TO DO =
Return exactly the lines from the start of the records below through the line containing "filter: LABEL = 0 -> none", both ends included, and leave out the pictures.

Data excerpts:
────────────────

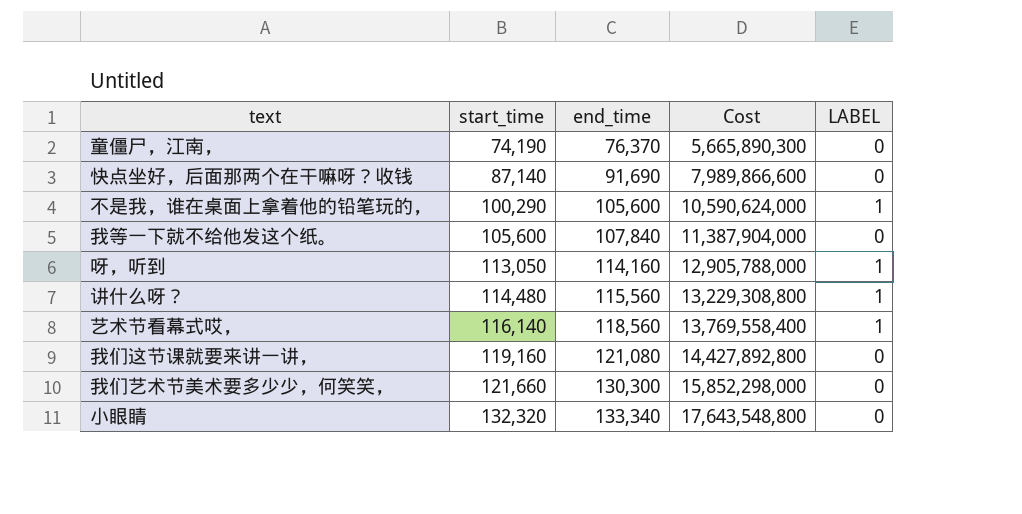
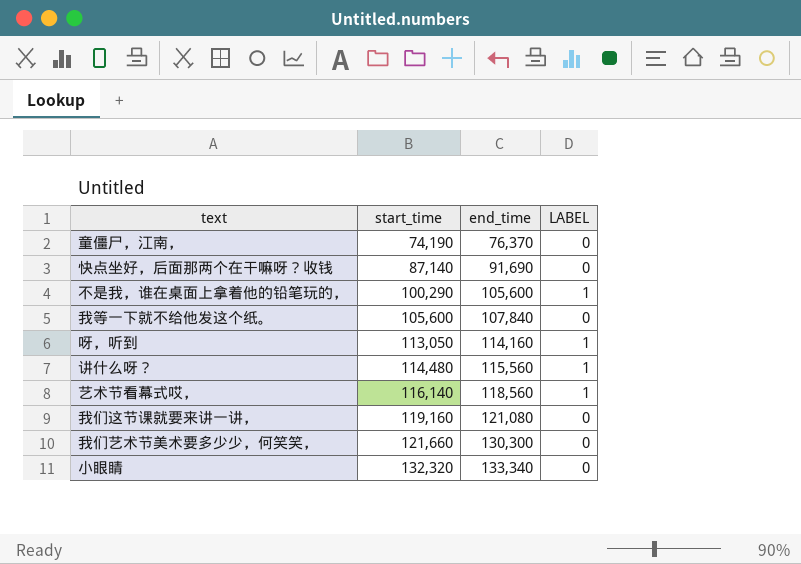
column Cost | formula: [start_time] * [end_time] -> none

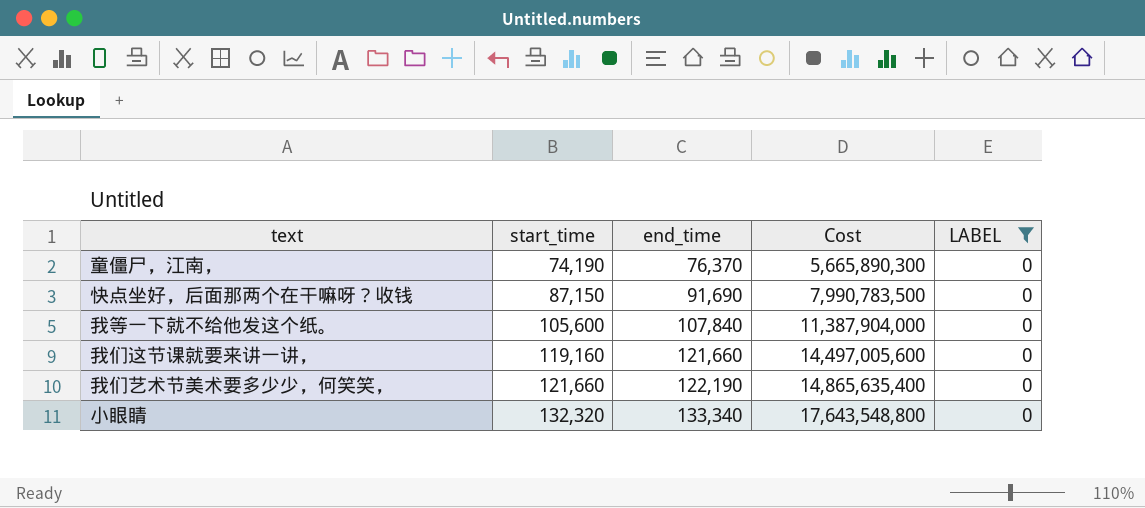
filter: none -> LABEL = 0
column Cost | formula: none -> [start_time] * [end_time]
快点坐好，后面那两个在干嘛呀？收钱 | start_time: 87,140 -> 87,150
我们这节课就要来讲一讲， | end_time: 121,080 -> 121,660
我们艺术节美术要多少少，何笑笑， | end_time: 130,300 -> 122,190

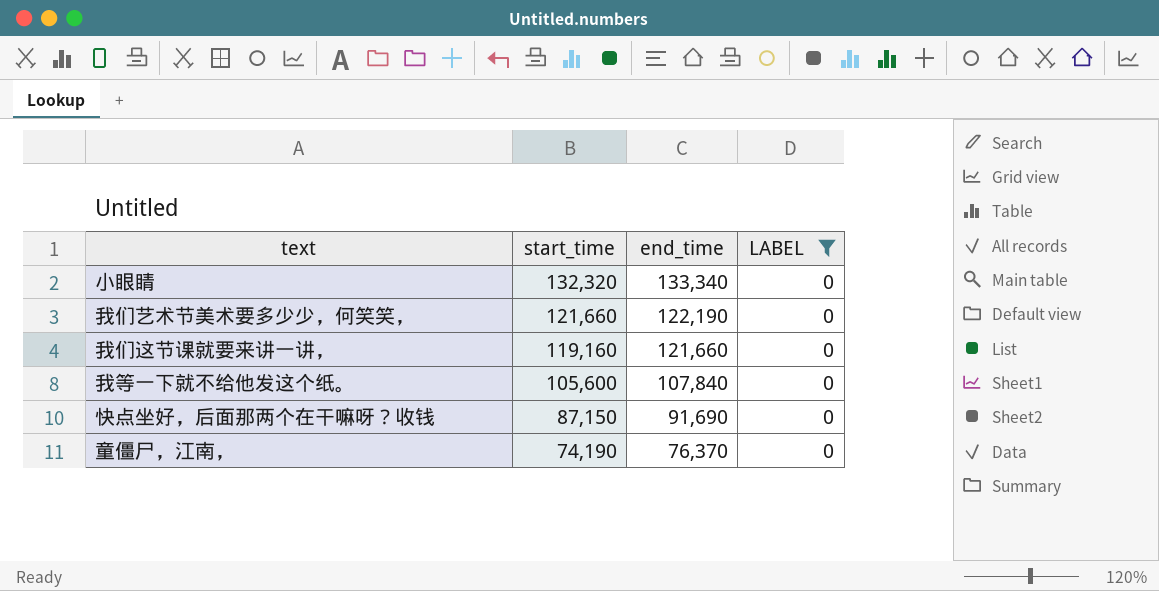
row order: start_time ascending -> start_time descending
column Cost | formula: [start_time] * [end_time] -> none

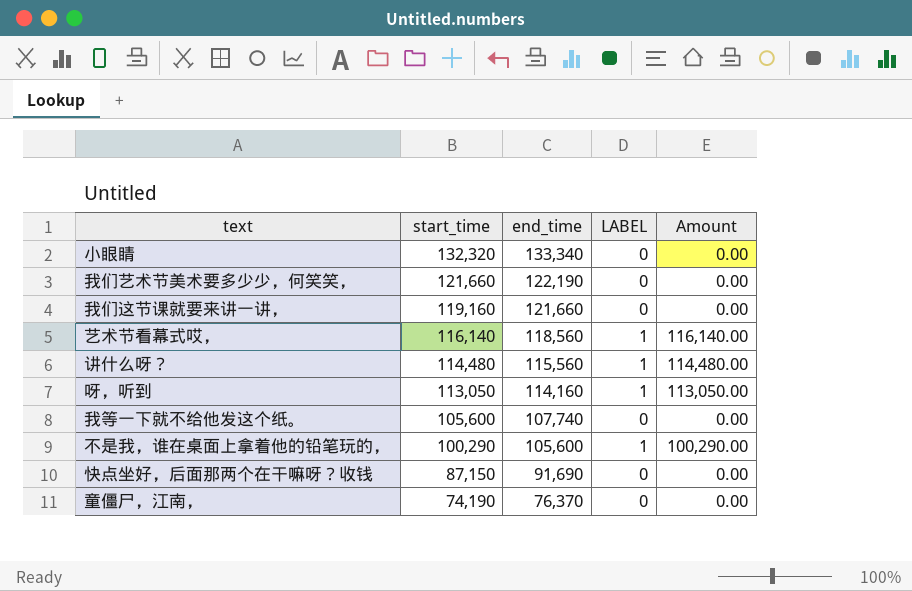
filter: LABEL = 0 -> none
column Amount | formula: none -> [start_time] * [LABEL]
我等一下就不给他发这个纸。 | end_time: 107,840 -> 107,740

────────────────

PROBLEM SOLUTION =
column Cost | formula: [start_time] * [end_time] -> none

filter: none -> LABEL = 0
column Cost | formula: none -> [start_time] * [end_time]
快点坐好，后面那两个在干嘛呀？收钱 | start_time: 87,140 -> 87,150
我们这节课就要来讲一讲， | end_time: 121,080 -> 121,660
我们艺术节美术要多少少，何笑笑， | end_time: 130,300 -> 122,190

row order: start_time ascending -> start_time descending
column Cost | formula: [start_time] * [end_time] -> none

filter: LABEL = 0 -> none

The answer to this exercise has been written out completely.